Problem |
Taking the records below, count the lines in which "modificada" appears and supply only the count.

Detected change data

--

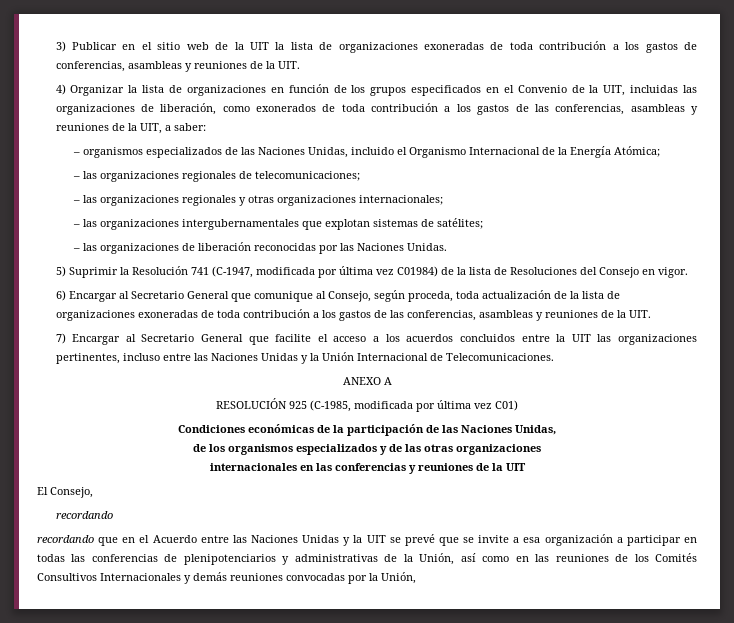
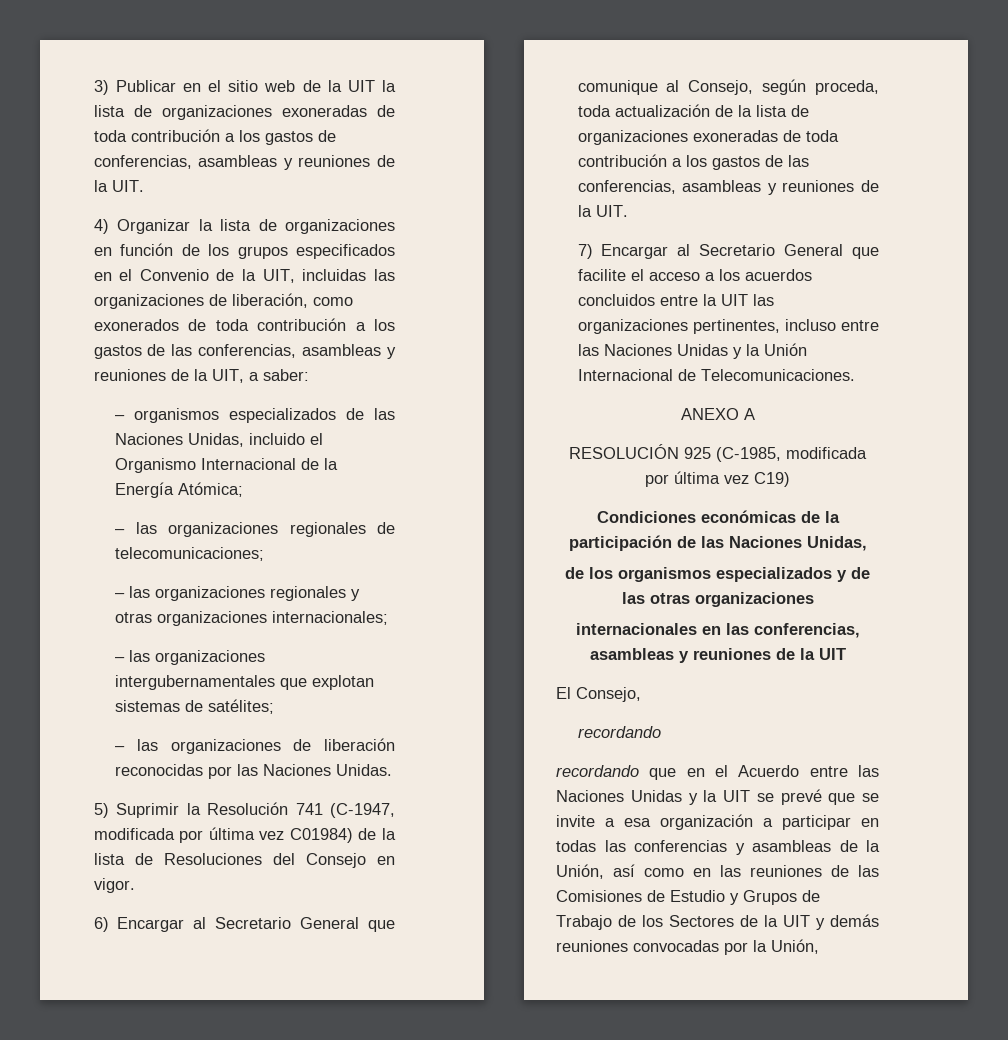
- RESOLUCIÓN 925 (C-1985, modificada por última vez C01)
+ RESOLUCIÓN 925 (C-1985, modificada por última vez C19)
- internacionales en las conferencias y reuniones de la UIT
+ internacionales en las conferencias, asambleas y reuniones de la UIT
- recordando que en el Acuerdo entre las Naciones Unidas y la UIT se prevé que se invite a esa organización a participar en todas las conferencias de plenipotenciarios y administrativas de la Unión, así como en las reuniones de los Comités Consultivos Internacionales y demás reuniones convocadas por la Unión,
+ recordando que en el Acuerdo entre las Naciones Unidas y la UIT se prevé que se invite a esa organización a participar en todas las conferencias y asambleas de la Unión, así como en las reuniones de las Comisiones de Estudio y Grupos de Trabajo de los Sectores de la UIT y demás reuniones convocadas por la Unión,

--

Result of the task |
2